On the other hand, a construction like that of the Third District, namely, that
the terms “knowingly and willfully” only modify the verbs “resist, obstruct or
oppose,” would render the words “knowingly and willfully” superfluous. For
instance, the word “resist” has been defined as follows: “to exert force in
opposition . . . to exert oneself so as to counteract or defeat.” Merriam Webster’s
Collegiate Dictionary 994 (10th ed. 2001). The very nature of “resisting” therefore
implies an element of knowledge, i.e., an awareness that another is exerting force
and an intent to counter that force in opposition. If this Court were to adopt the
Third District’s construction, we would be disregarding the maxim of statutory
construction that courts are required to give significance and effect to every word
or phrase in a statute.
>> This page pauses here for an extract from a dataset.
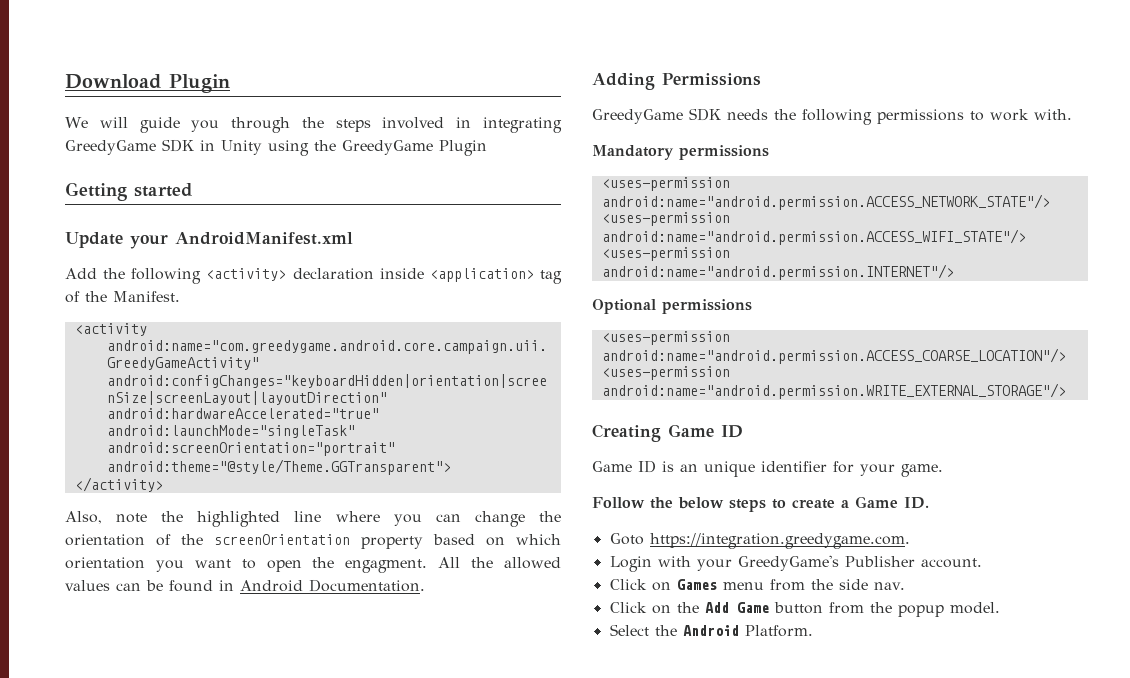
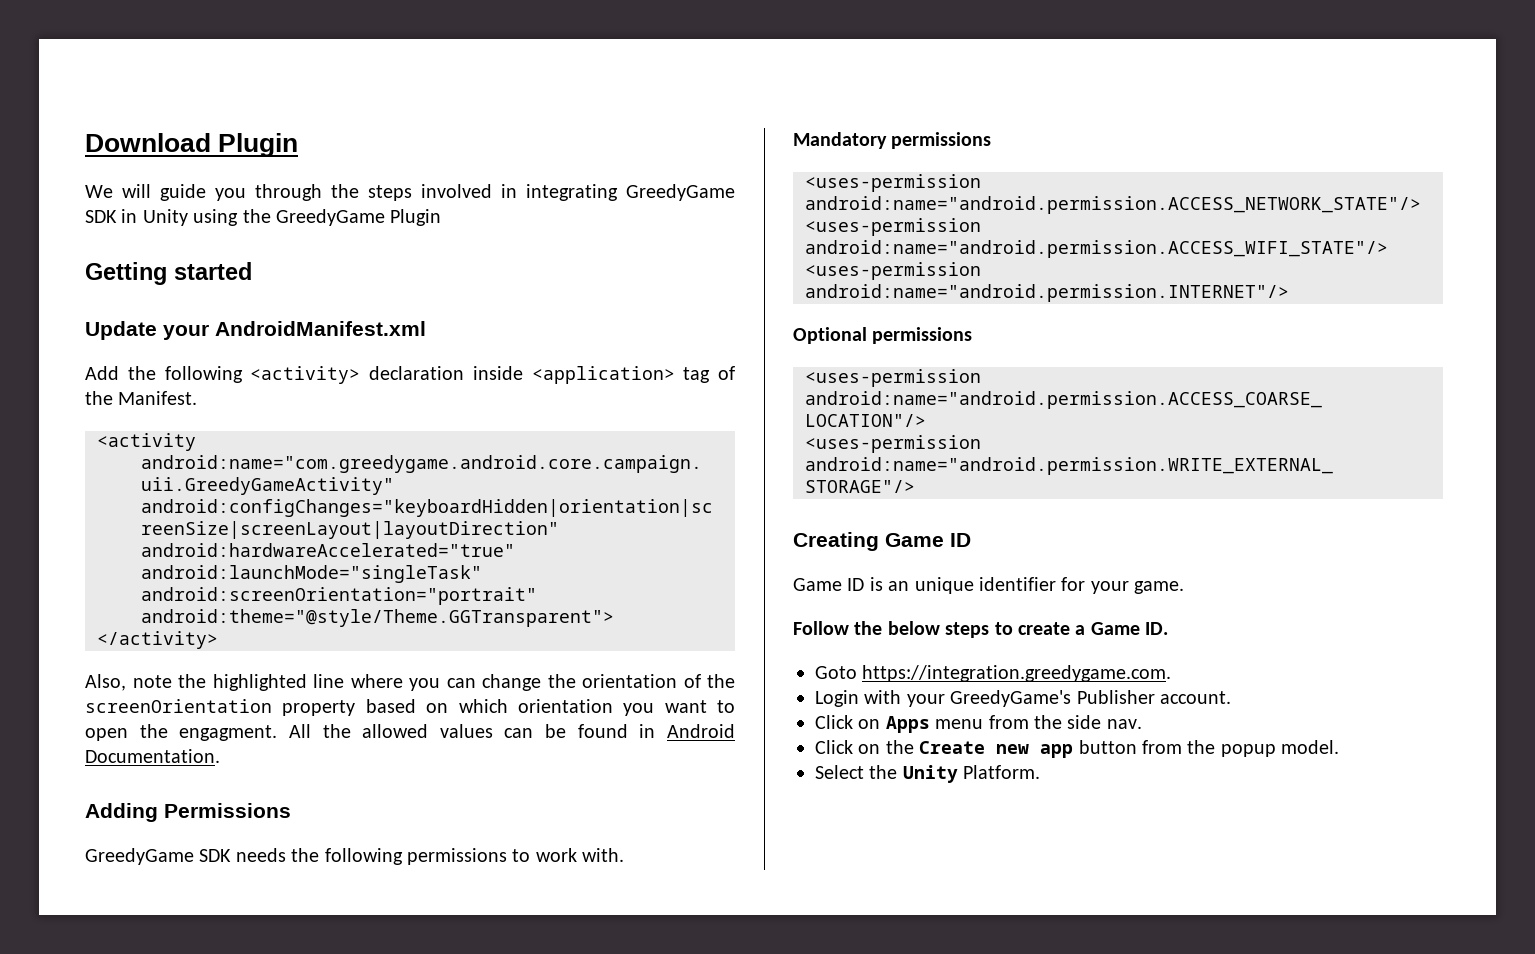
[676,579,717,590] Games -> [885,716,930,733] Apps
[704,602,769,613] Add Game -> [919,741,1074,758] Create new app
[682,625,739,636] Android -> [902,765,958,783] Unity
See Gulfstream Park Racing Ass’n, Inc. v. Tampa Bay
Downs, Inc., 948 So. 2d 599, 606 (Fla. 2006).
Moreover, without requiring that the defendant know the person he or she is
resisting is a police officer, an argument could be made that the statute does not put
the defendant on adequate notice of what conduct is prohibited, which is contrary
to a basic tenet of due process that criminal statutes must state with some precision
exactly what is prohibited. See Perkins, 576 So. 2d at 1312.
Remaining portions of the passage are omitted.